> DATASET:
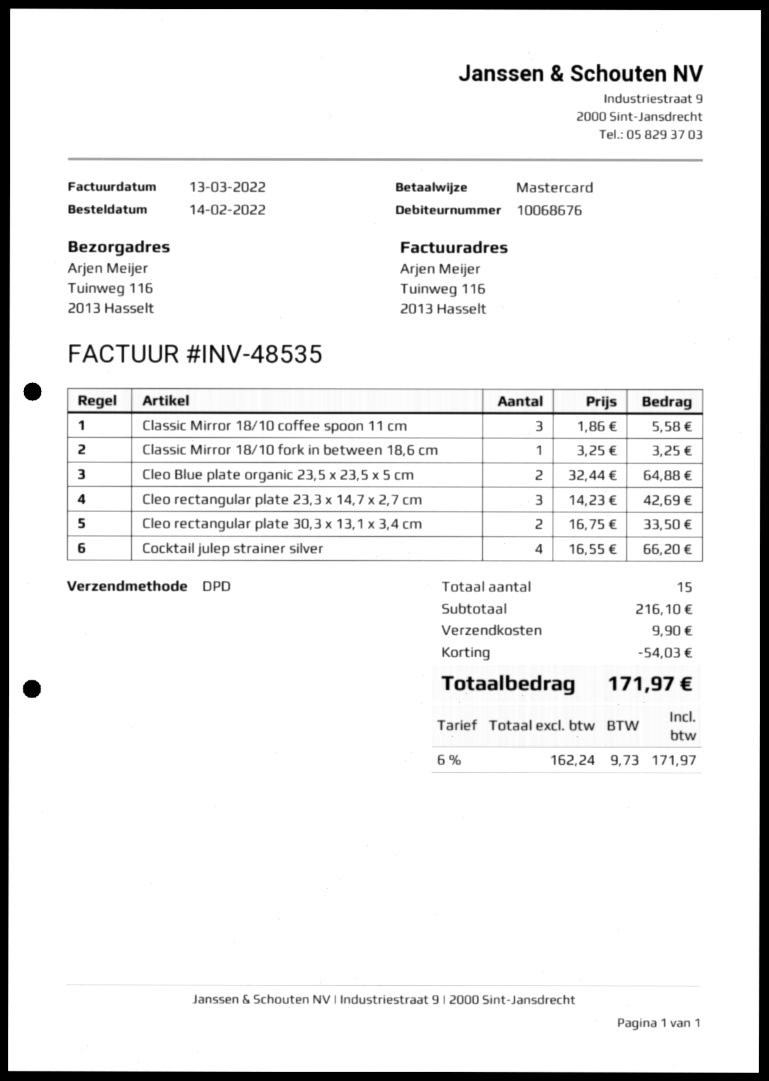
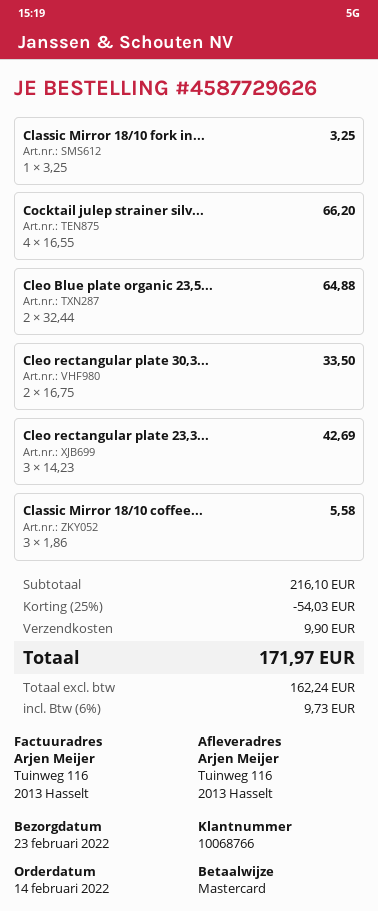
customer number: 10068676 -> 10068766

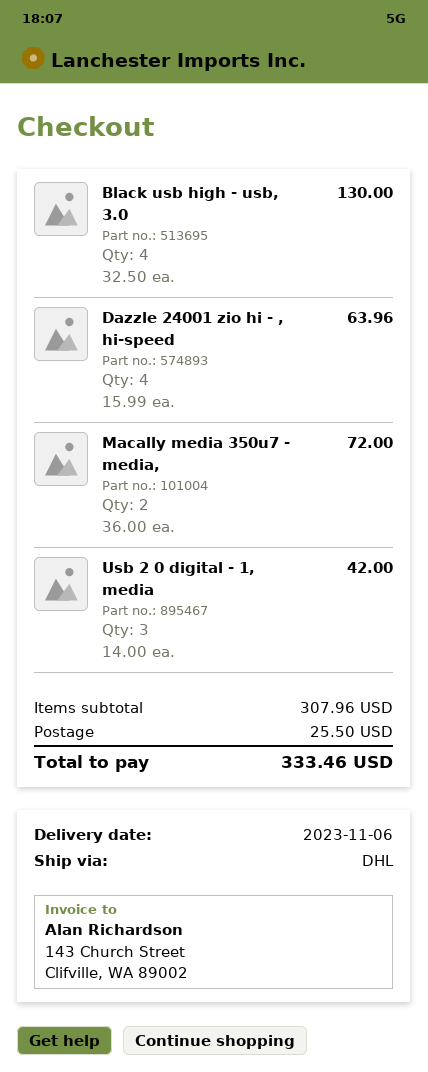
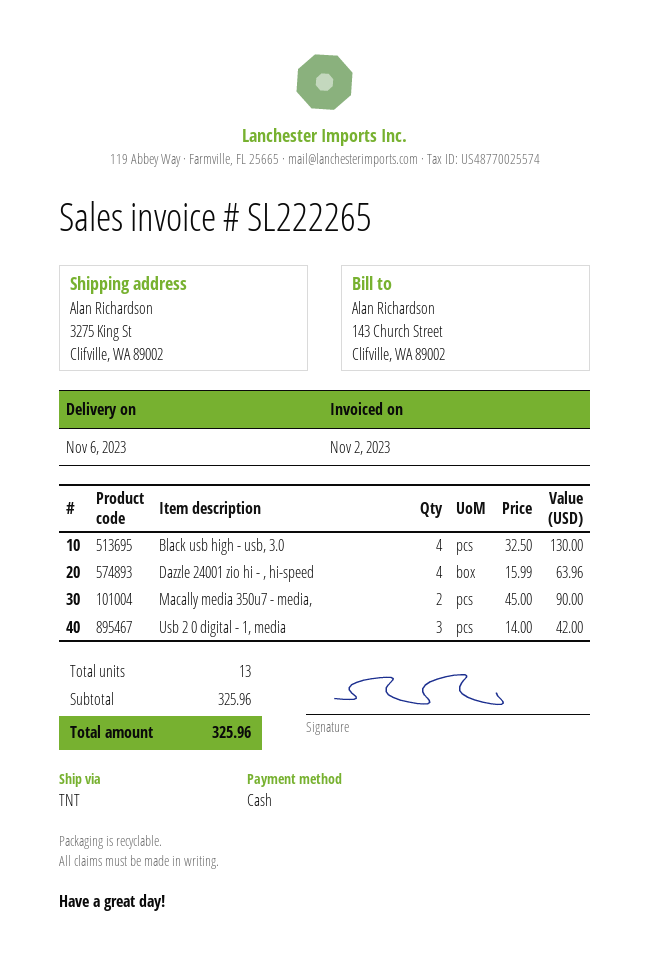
shipping method: DHL -> TNT
Macally media 350u7 - media,: 2 x 36.00 = 72.00 -> 2 x 45.00 = 90.00
subtotal: 307.96 -> 325.96
shipping: 25.50 -> none
total: 333.46 -> 325.96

> EXERCISE DIRECTIONS:
From the records above, tally every line that includes the word "shipping" and reply with the total by itself.

> SOLUTION TO THIS TASK:
2